Each ingredient played its role admirably, filling a very specific niche in the burger’s flavor profile. The Thousand Islands had a meek tang to it that brightened the coppice of lettuce a bit. The tomato was not of the finest caliber, mushier than it was firm. The patty was overcooked (likely intentionally so), char-broiled well past medium. The bacon was salty and crisp, providing the intended depth of flavor and textural variety, but not much more than that.

I don’t know; it was a bacon cheeseburger. Nothing felt misplaced or misguided, but nothing felt inspired. Everything here has been done before: It has been done better, and it has been done worse. It’s hard to be anything but frustratingly noncommittal. I imagine it is a little maddening to read a review that fails to adopt a firm stance – sorry – but this burger does not lend itself to roiling passion. It’s a competently executed but largely uninteresting offering. Pharo’s Burgers puts out a dish that is impossible to love or to hate. It is a place and a burger to which you will not object to returning…if prompted.

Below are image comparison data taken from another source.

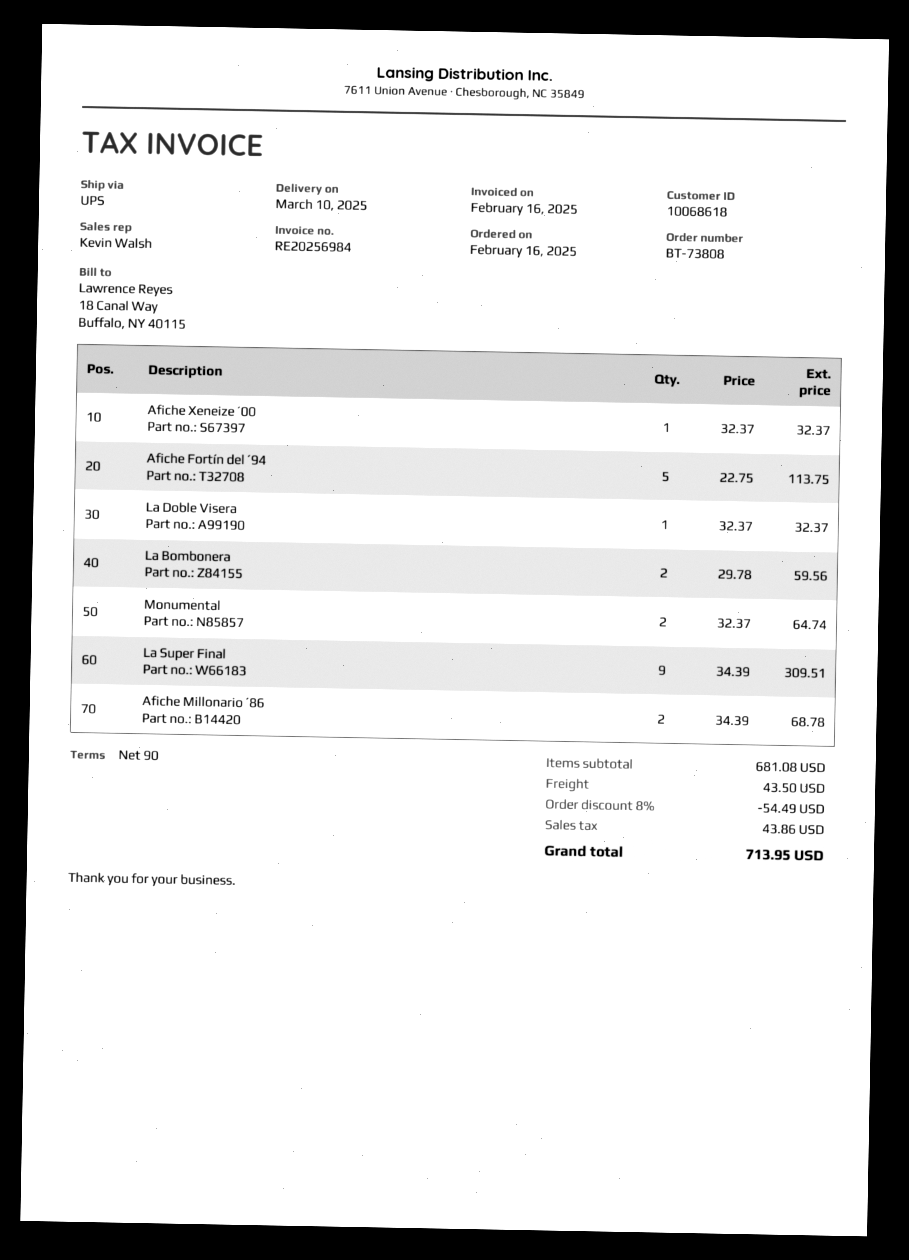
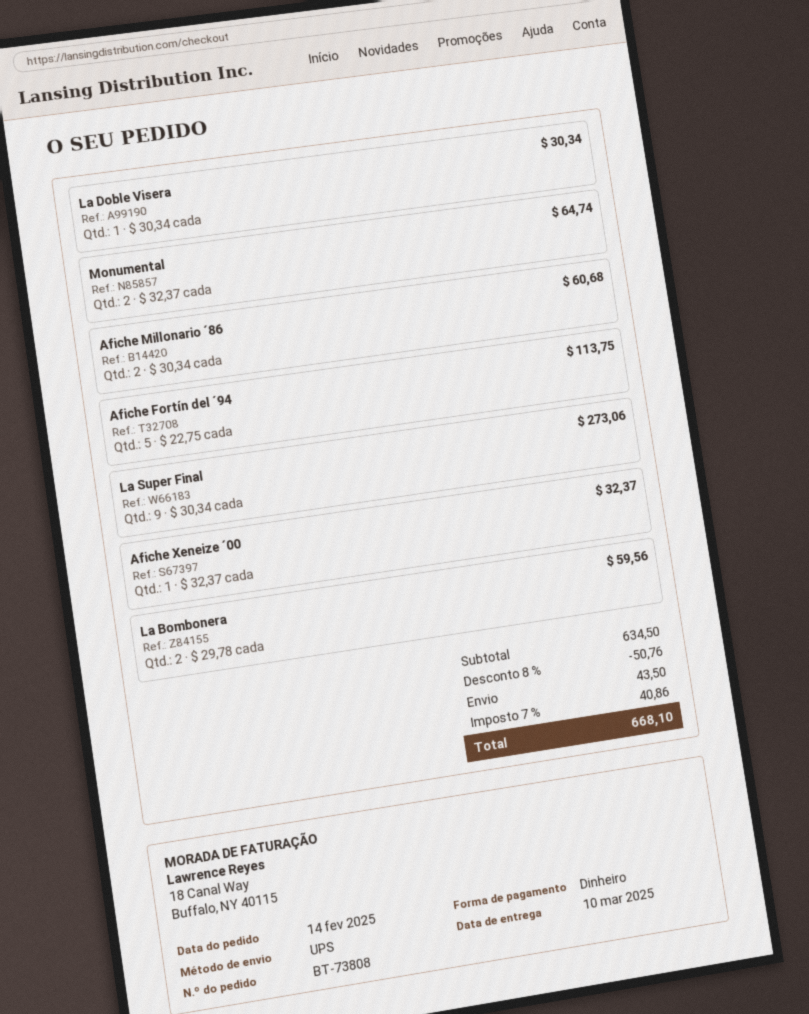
order date: 2025-02-16 -> 2025-02-14
La Doble Visera: 1 x 32.37 = 32.37 -> 1 x 30.34 = 30.34
La Super Final: 9 x 34.39 = 309.51 -> 9 x 30.34 = 273.06
Afiche Millonario ´86: 2 x 34.39 = 68.78 -> 2 x 30.34 = 60.68
subtotal: 681.08 -> 634.50
discount: 8% = 54.49 -> 8% = 50.76
tax: 43.86 -> 40.86
total: 713.95 -> 668.10

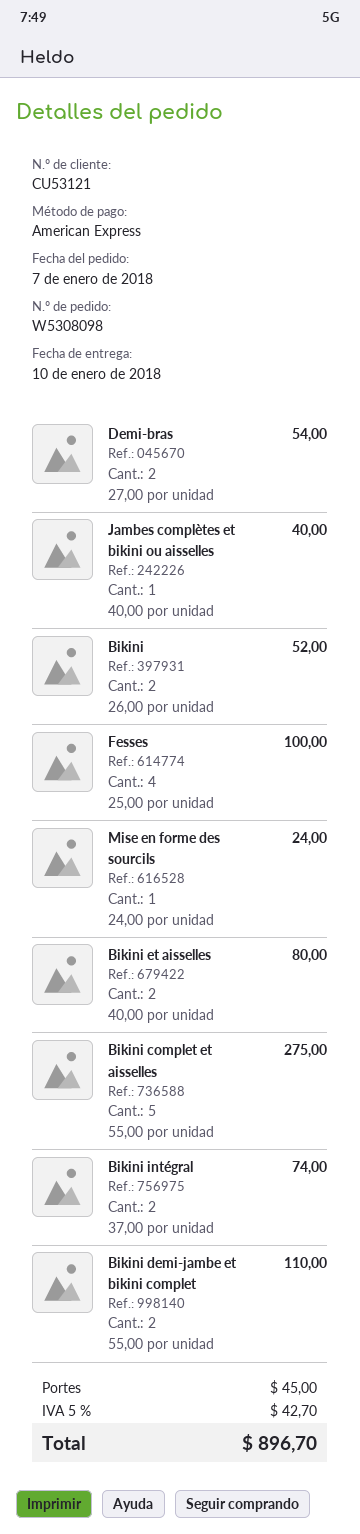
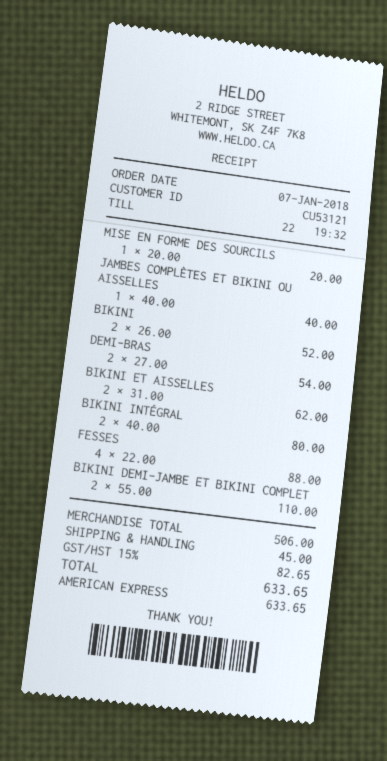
Fesses: 4 x 25.00 = 100.00 -> 4 x 22.00 = 88.00
Mise en forme des sourcils: 1 x 24.00 = 24.00 -> 1 x 20.00 = 20.00
Bikini et aisselles: 2 x 40.00 = 80.00 -> 2 x 31.00 = 62.00
Bikini complet et aisselles: 5 x 55.00 = 275.00 -> none
Bikini intégral: 2 x 37.00 = 74.00 -> 2 x 40.00 = 80.00
tax: 5% = 42.70 -> 15% = 82.65
total: 896.70 -> 633.65

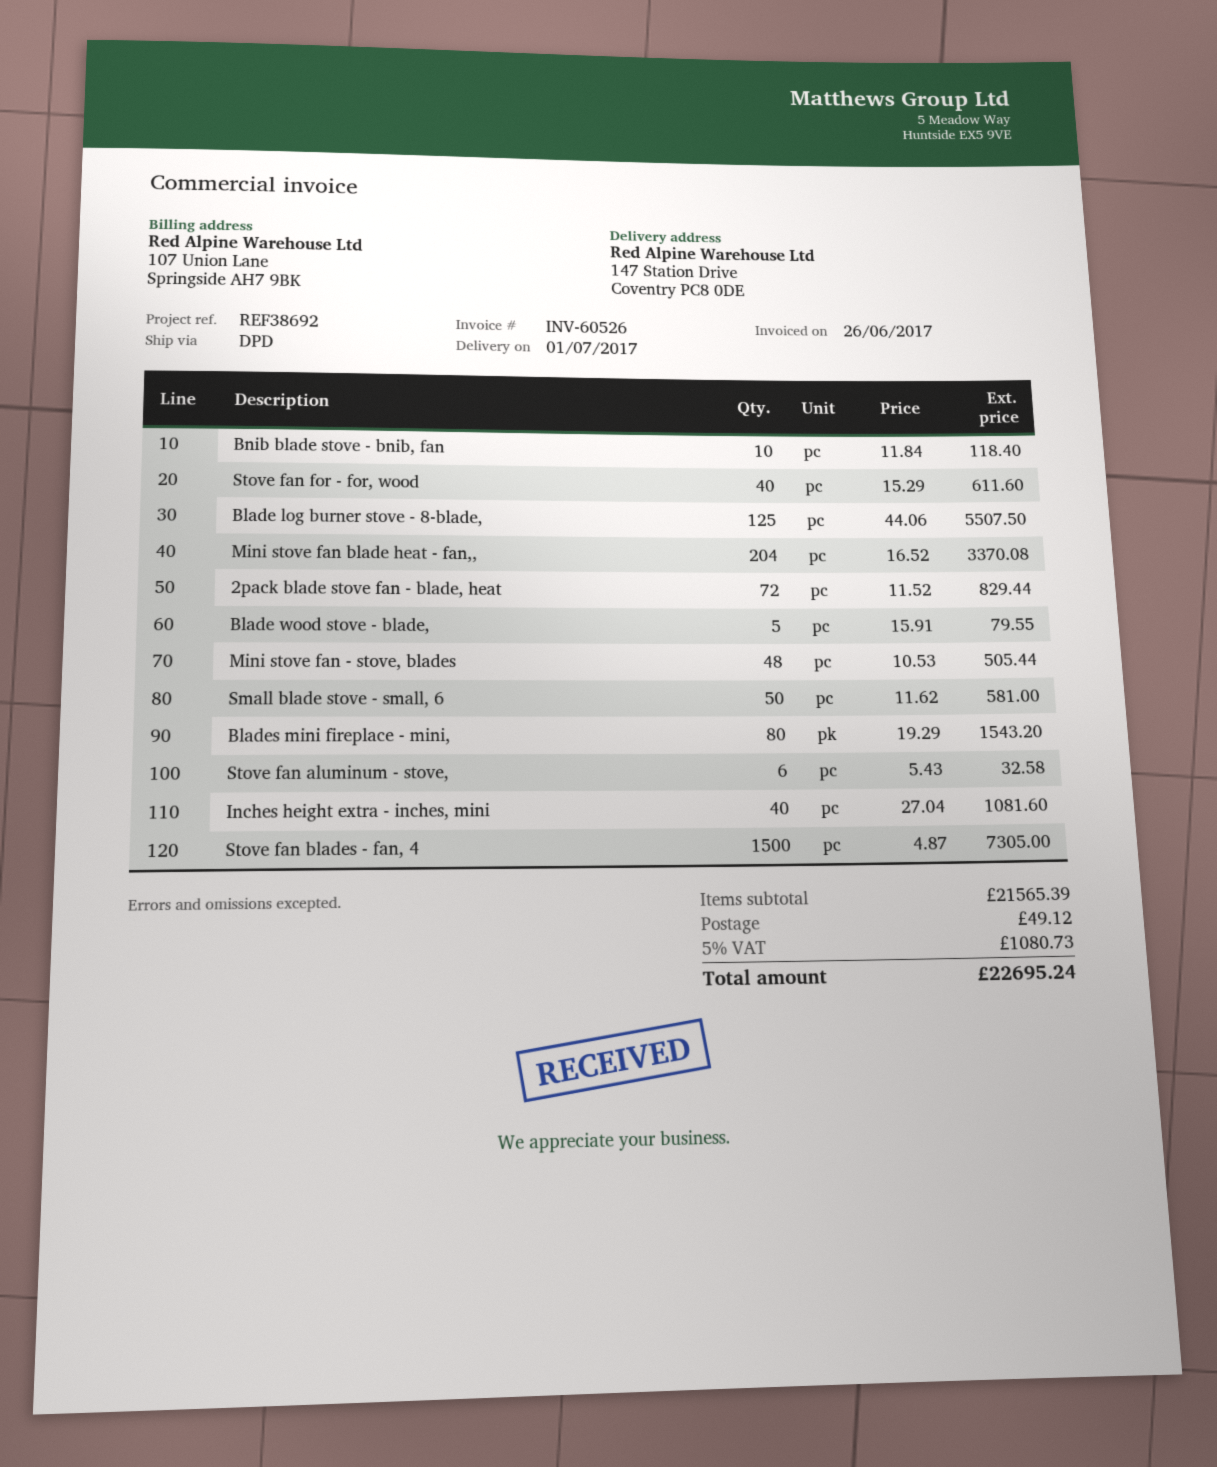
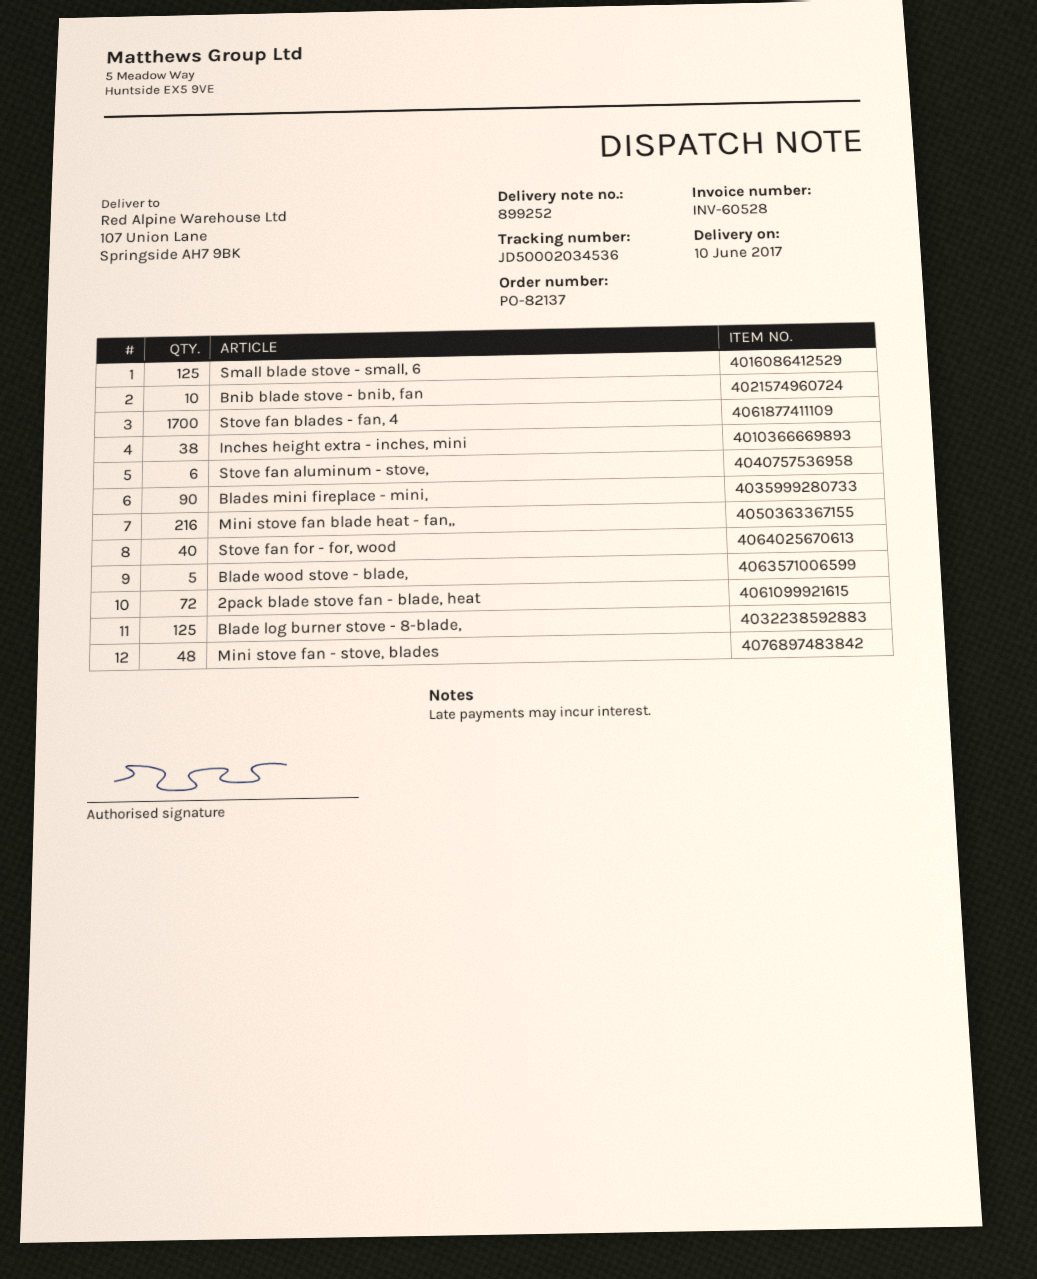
delivery date: 2017-07-01 -> 2017-06-10
invoice number: INV-60526 -> INV-60528
ship to: 147 Station Drive, Coventry PC8 0DE -> 107 Union Lane, Springside AH7 9BK
Mini stove fan blade heat - fan,,: 204 -> 216
Small blade stove - small, 6: 50 -> 125
Blades mini fireplace - mini,: 80 -> 90
Inches height extra - inches, mini: 40 -> 38
Stove fan blades - fan, 4: 1500 -> 1700

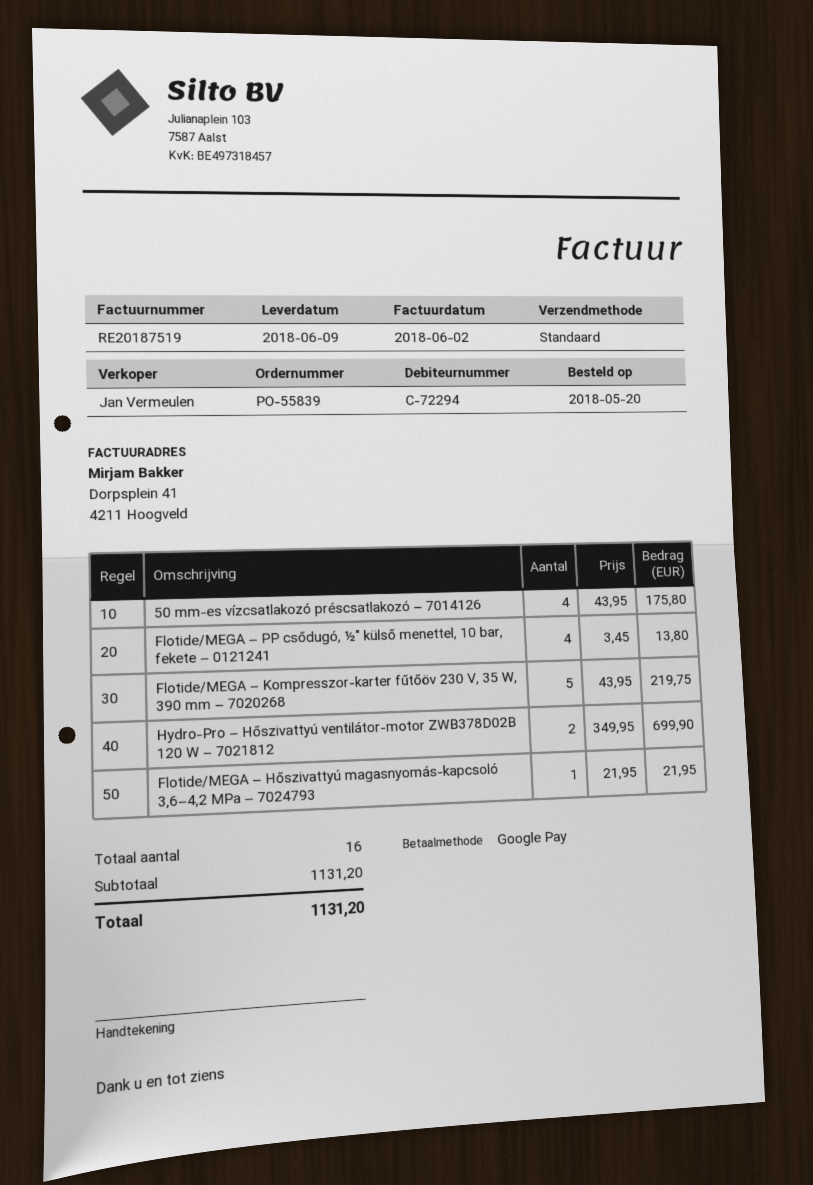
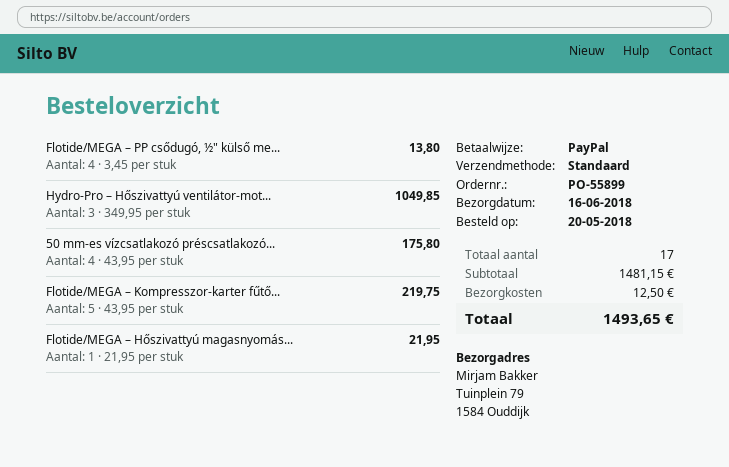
order number: PO-55839 -> PO-55899
delivery date: 2018-06-09 -> 2018-06-16
payment method: Google Pay -> PayPal
Hydro-Pro – Hőszivattyú ventilátor-motor ZWB378D02B 120 W – 7021812: 2 x 349.95 = 699.90 -> 3 x 349.95 = 1049.85
total quantity: 16 -> 17
subtotal: 1131.20 -> 1481.15
shipping: none -> 12.50
total: 1131.20 -> 1493.65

But some places, you just don’t really ever check out.

The Ratings
Flavor: 7.60 / 10.00
Freshness/Quality: 7.40 / 10.00
Value: 8.30 / 10.00
Efficiency: 8.90 / 10.00
Creativity/Style: 5.00 / 10.00
Bun: 7.00 / 10.00
Patty: 7.40 / 10.00
Toppings: 7.20 / 10.00
Sauce: 7.10 / 10.00
Balance: 8.30 / 10.00

Total: 74.20 / 100.00

Belcampo Meat Co.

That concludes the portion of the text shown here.